– BULL (1993-1997) : le groupe s’effondre au départ de Breton, l’État doit mettre 100 millions d’euro pour lui éviter le dépôt de bilan.
– THOMSON (1997-2002) au bord du gouffre quelques mois après le départ de Breton ; 3 ans plus tard la marque (qui était un fleuron de l’électroménager français) est vendue à un repreneur chinois pour une bouchée de pain.
– FRANCE TELECOM (2003-2005) : Breton refuse d’investir dans le tout premier lecteur baladeur numérique MP3 au monde (3 ans avant l’Ipod) mais à la place initie une politique de management brutal pour pousser à des départs volontaires, le plan « TOP ». Son successeur en 2003 suit la feuille de route de Breton.

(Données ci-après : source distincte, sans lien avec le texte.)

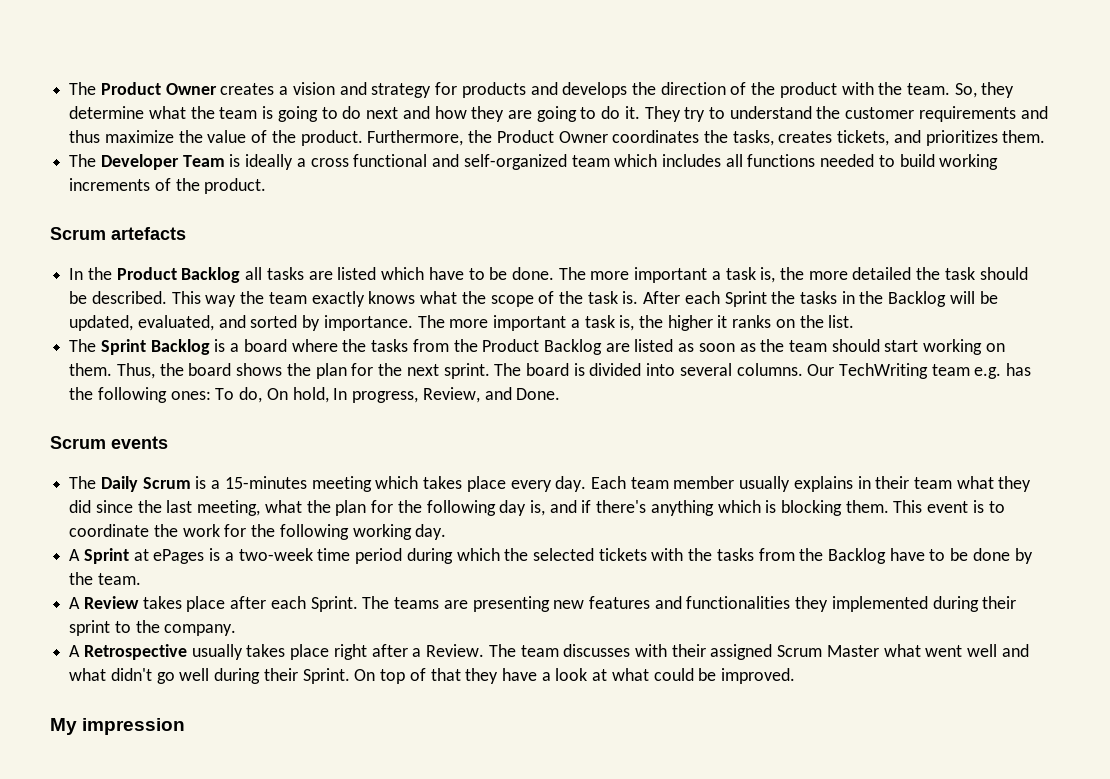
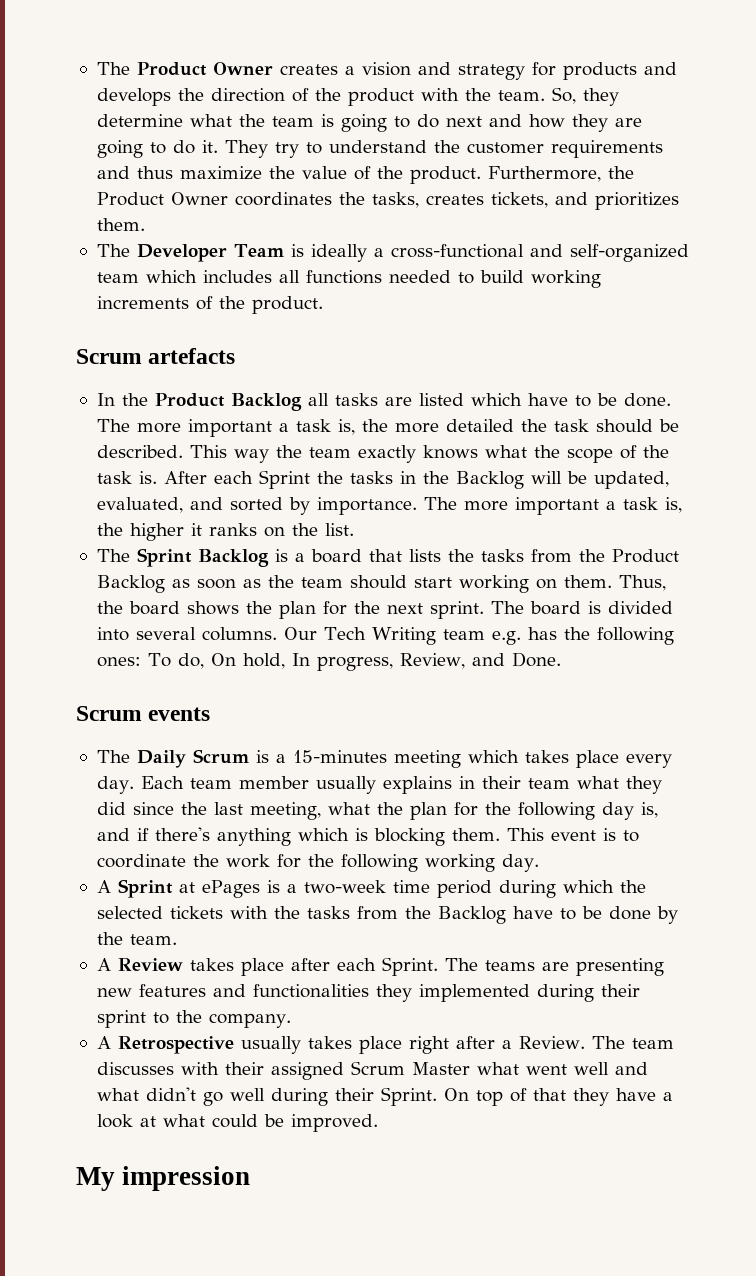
- The Developer Team is ideally a cross functional and self-organized team which includes all functions needed to build working increments of the product.
+ The Developer Team is ideally a cross-functional and self-organized team which includes all functions needed to build working increments of the product.
- The Sprint Backlog is a board where the tasks from the Product Backlog are listed as soon as the team should start working on them.
+ The Sprint Backlog is a board that lists the tasks from the Product Backlog as soon as the team should start working on them.
- Our TechWriting team e.g. has the following ones: To do, On hold, In progress, Review, and Done.
+ Our Tech Writing team e.g. has the following ones: To do, On hold, In progress, Review, and Done.

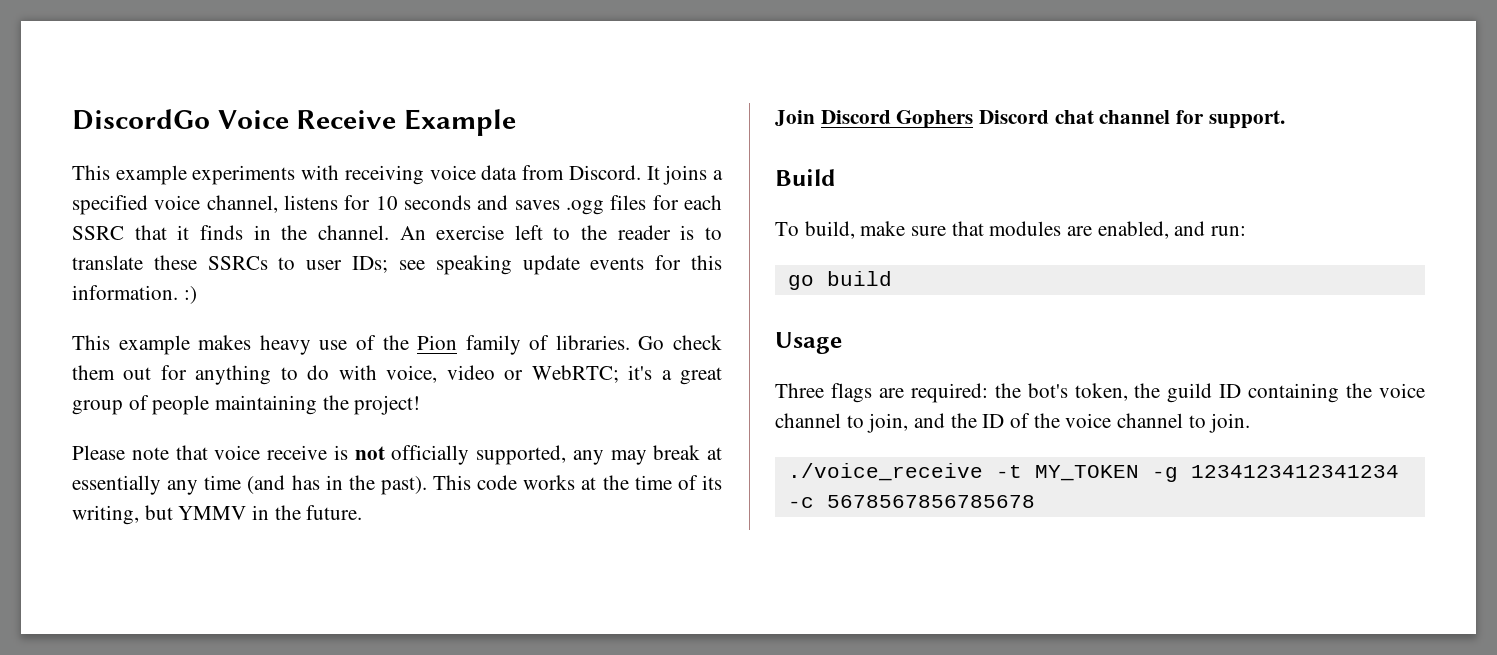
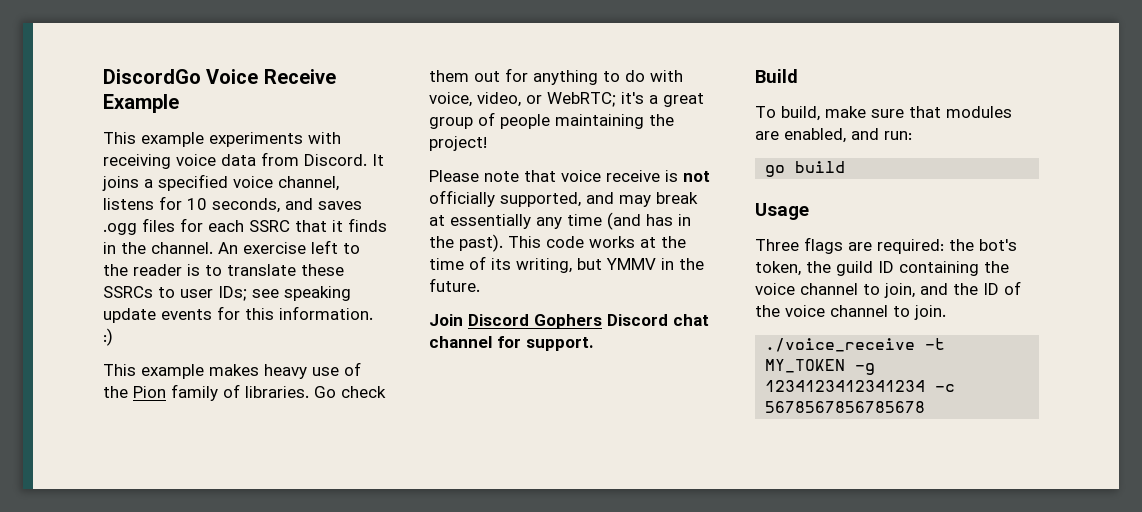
- It joins a specified voice channel, listens for 10 seconds and saves .ogg files for each SSRC that it finds in the channel.
+ It joins a specified voice channel, listens for 10 seconds, and saves .ogg files for each SSRC that it finds in the channel.
- Go check them out for anything to do with voice, video or WebRTC; it's a great group of people maintaining the project!
+ Go check them out for anything to do with voice, video, or WebRTC; it's a great group of people maintaining the project!
- Please note that voice receive is not officially supported, any may break at essentially any time (and has in the past).
+ Please note that voice receive is not officially supported, and may break at essentially any time (and has in the past).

Bilan : 19 suicides et au moins 12 tentatives en même pas un an.
– MINISTRE DE L’ÉCONOMIE (2005-2007) : Breton cède des actifs très rentables pour l’État a un prix dérisoire : Alstom, Aéroport de Paris, GDF et surtout les Autoroutes. Ça allège très légèrement la dette publique à court terme (qu’il contribue QUAND MÊME à augmenter, passant de 1 147 milliards à 1 211 milliards pendant son mandat), à long terme c’est une catastrophe très sévèrement dénoncée par la Cour des comptes. L’État a perdu plusieurs milliards de recette publique grâce à Breton.
– ATOS (2008-2019). Breton endette le groupe par une « frénésie d’acquisitions » sans aucune vision stratégique et sans synergie, qui plus est à des tarifs surévalués (pour faire monter son cours en bourse). 2019 il part se planquer à la commission européenne, revend TOUTES SES PARTS (il savait que le vent allait tourner) et se prend quand même une retraite chapeau qui coûte 20 millions d’euros à Atos (histoire de creuser son déficit). Un an après son départ, Atos plonge dans une longue descente aux enfers dont elle ne se remettra jamais. Valeur de l’action en 2019 = 68€. Valeur de l’action aujourd’hui = 0,002€ (c’est pas une blague).
Il y a aussi toutes les affaires liées à ses sièges dans certains Conseils d’administration : affaire RHODIA (monstrueuse affaire de délits d’initiés avec deux meurtres dans le lot), affaire Atos (surfacturation), affaire Canal+, affaire des radars, affaires des opérateurs, etc…
Conclusion : si nous vivions dans une démocratie saine, cet énergumène croupirait au fond d’un cachot (à minima).